WHAT IS NEEDED: The lines to return are those below that contain the word "motto".

[Version difference data]
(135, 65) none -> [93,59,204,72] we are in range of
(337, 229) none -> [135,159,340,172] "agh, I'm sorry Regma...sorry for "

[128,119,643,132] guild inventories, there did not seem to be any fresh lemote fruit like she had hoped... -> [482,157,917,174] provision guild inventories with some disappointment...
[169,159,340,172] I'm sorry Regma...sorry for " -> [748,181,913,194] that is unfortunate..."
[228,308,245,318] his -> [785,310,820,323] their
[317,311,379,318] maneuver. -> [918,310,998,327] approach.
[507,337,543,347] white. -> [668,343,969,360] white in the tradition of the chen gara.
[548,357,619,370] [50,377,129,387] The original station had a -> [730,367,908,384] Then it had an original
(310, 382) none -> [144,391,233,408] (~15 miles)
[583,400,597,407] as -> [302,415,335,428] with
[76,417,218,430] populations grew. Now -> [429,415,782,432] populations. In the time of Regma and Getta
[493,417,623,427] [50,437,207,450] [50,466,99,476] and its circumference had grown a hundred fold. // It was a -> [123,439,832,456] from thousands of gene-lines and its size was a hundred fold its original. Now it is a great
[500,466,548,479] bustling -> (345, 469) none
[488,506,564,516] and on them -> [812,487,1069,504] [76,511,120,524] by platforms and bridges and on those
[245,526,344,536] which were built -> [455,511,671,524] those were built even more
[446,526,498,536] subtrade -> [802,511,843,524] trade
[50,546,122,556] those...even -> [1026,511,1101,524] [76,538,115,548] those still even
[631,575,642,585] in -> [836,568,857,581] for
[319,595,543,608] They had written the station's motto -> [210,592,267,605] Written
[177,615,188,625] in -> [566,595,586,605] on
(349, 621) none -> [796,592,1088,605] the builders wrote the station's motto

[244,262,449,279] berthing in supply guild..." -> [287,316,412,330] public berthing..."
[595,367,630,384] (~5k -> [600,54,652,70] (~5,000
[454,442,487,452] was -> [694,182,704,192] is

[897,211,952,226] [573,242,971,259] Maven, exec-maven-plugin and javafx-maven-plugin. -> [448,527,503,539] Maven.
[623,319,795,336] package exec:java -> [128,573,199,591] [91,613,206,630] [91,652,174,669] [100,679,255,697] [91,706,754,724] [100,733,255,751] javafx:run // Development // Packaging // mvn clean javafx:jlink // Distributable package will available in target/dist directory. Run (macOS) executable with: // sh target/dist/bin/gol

RESPONSE:
[319,595,543,608] They had written the station's motto -> [210,592,267,605] Written
(349, 621) none -> [796,592,1088,605] the builders wrote the station's motto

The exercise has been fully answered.